Idéologie et oeuvres culturelles - Yuval Noah Harari


Comment les 3 branches idéologiques (libérale, socialiste et évolutionniste) qui caractérisent notre culture humaniste définissent-elles la valeur des oeuvres? La vision libérale de l'art vaut-il mieux que la vision socialiste? Tout art est-il nécessairement politique? L'art est-il intrinsèque à l'oeuvre ou dans les préjugés idéologiques de celui qui la regarde? J'aime beaucoup cet extrait du livre Homo Deus de Yuval Noah Harari qui répond à ces questions. Harari utilise la musique pour développer son idée, mais on peut tout à fait l'adapter au cinéma. 

BEETHOVEN VAUT-IL MIEUX QUE CHUCK BERRY ?

(Extrait de Homo Deus de Yuval Noah Harari)


    Pour être sûr que nous comprenions bien les différences entre les trois branches humanistes, comparons quelques expériences humaines : 


Expérience n°1 : à l'Opéra de Vienne, un professeur de musicologie écoute l'ouverture de la Cinquième Symphonie de Beethoven: - Pa pa pa PAM ! - Alors que les ondes sonores frappent ses tympans, des signaux passant par le nerf auditif arrivent à son cerveau, et la glande surrénale inonde son système sanguin d’adrénaline. Ses battements de cœur s’accélèrent, son souffle s’intensifie, ses poils se dressent sur sa nuque, un frisson lui parcourt l’échine : - Pa pa pa PAM ! -


Expérience n°2 : 1965. Une Mustang décapotable fonce à pleins gaz sur la Pacific Coast Highway qui va de San Francisco à Los Angeles. Le chauffeur, un jeune macho, met Chuck Berry à fond : - Go ! Go Johnny go l - Alors que les ondes sonores frappent ses tympans, des signaux passant par le nerf auditif arrivent à son cerveau, et la glande surrénale inonde son système sanguin d’adrénaline. Ses battements de cœur s’accélèrent, son souffle s’intensifie, ses poils se dressent sur sa nuque, un frisson lui parcourt l’échine : - Go ! Go Johnny go, go, go ! -


Expérience n° 3 : au fond de la forêt humide congolaise, un chasseur pygmée est pétrifié. Du village voisin, il entend un chœur de jeunes filles chanter leur chant initiatique. - Ye oh, oh. Ye oh, eh. - Alors que les ondes sonores frappent ses tympans, des signaux passant par le nerf auditif arrivent à son cerveau, et la glande surrénale inonde son système sanguin d'adrénaline. Ses battements de cœur s’accélèrent, son souffle s’intensifie, ses poils se dressent sur sa nuque, un frisson lui parcourt l'échine : - Ye oh, oh. Ye oh, eh. -


Expérience n°4 : une nuit de pleine lune dans les Rocheuses canadiennes. Un loup au sommet d’une colline entend hurler une femelle en chaleur. - Awoooooo ! Awoooooo ! - Alors que les ondes sonores frappent ses tympans, des signaux passant par le nerf auditif arrivent à son cerveau, et la glande surrénale inonde son système sanguin d'adrénaline. Ses battements de cœur s’accélèrent, son souffle s’intensifie, ses poils se dressent sur sa nuque, un frisson lui parcourt l’échine : - Awoooooo ! Awoooooo !»

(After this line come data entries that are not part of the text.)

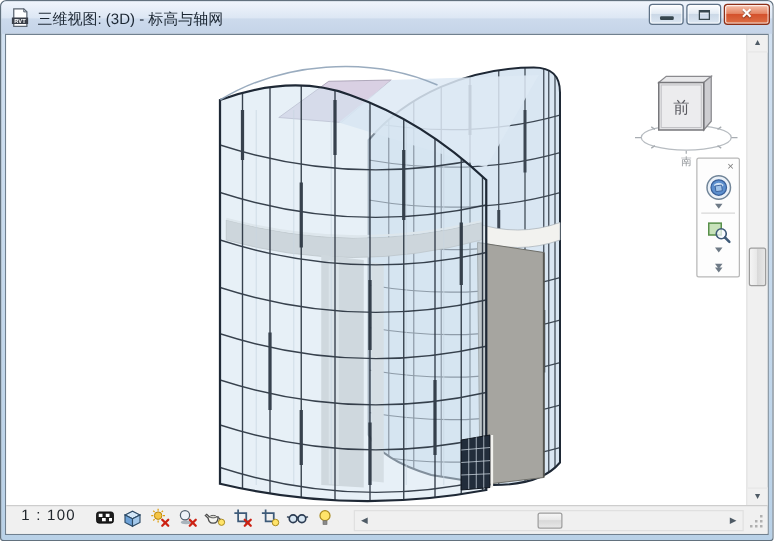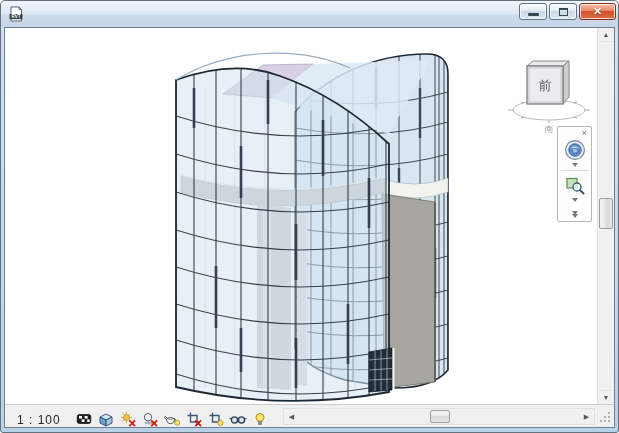--- a/index.html
+++ b/index.html
@@ -82,6 +82,7 @@
       <rect x="1.5" y="8" width="13" height="5.2" fill="#3a3f49"></rect>
       <text x="8" y="12.2" font-size="4.6" font-weight="bold" fill="#ffffff" text-anchor="middle" font-family="Liberation Sans, sans-serif">RVT</text>
     </svg>
+    <span class="title-text">三维视图: (3D) - 标高与轴网</span>
 
     <div class="tbtn min">
       <div class="min-glyph"></div>

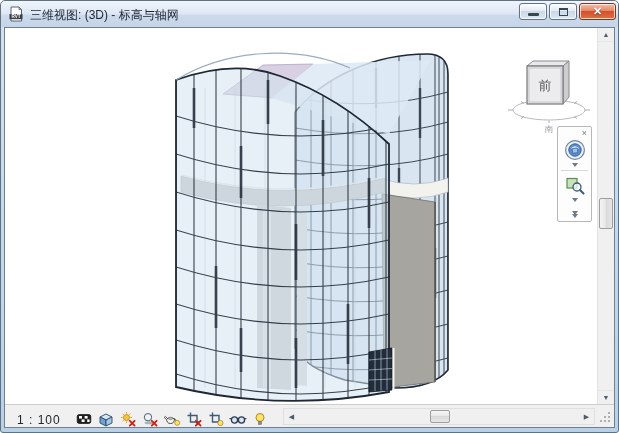--- a/index.html
+++ b/index.html
@@ -45,7 +45,7 @@
 
   
   .bottombar{position:absolute;left:0;right:0;bottom:0;height:23px;background:#f0f0f0;border-top:1px solid #cdcdcd;}
-  .viewbar{position:absolute;left:0;top:0;width:278px;height:100%;display:flex;align-items:flex-end;}
+  .viewbar{position:absolute;left:0;top:0;width:278px;height:100%;display:flex;align-items:flex-start;}
   .scale{font-size:12px;color:#20262c;margin-left:12px;margin-right:14px;white-space:nowrap;letter-spacing:1px;}
   .vcicon{width:18px;height:17px;margin-right:4px;display:inline-flex;align-items:center;justify-content:center;cursor:default;}
   .hscroll{position:absolute;left:278px;right:19px;top:3px;height:17px;background:#f0f0f0;border:1px solid #e0e0e0;}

De ces quatre expériences, laquelle a le plus de valeur ?


Les libéraux auront tendance à dire que les expériences du musicologue, du chauffard et du chasseur congolais ont toutes la même valeur et doivent être chéries au même titre. Chaque expérience humaine apporte quelque chose d’unique et enrichit le monde d’un sens nouveau. Les uns aiment la musique classique, d’autres le rock and roll, et d'autres encore préfèrent les chants africains traditionnels. Qui étudie la musique doit s'exposer au plus large éventail de genres possible et, en fin de compte, chacun peut aller sur iTunes, entrer son numéro de carte de crédit et acheter ce qui lui plaît. La beauté est dans l’oreille de l’auditeur, le client a toujours raison. Le loup, toutefois, n’est pas humain, et ses expériences sont donc bien moins précieuses. Voilà pourquoi la vie d’un loup vaut moins que celle d’un homme, et pourquoi il est parfaitement admis qu’on tue un loup pour sauver un humain. En fin de compte, les loups ne votent pas dans les concours de beauté et n’ont pas de carte de crédit.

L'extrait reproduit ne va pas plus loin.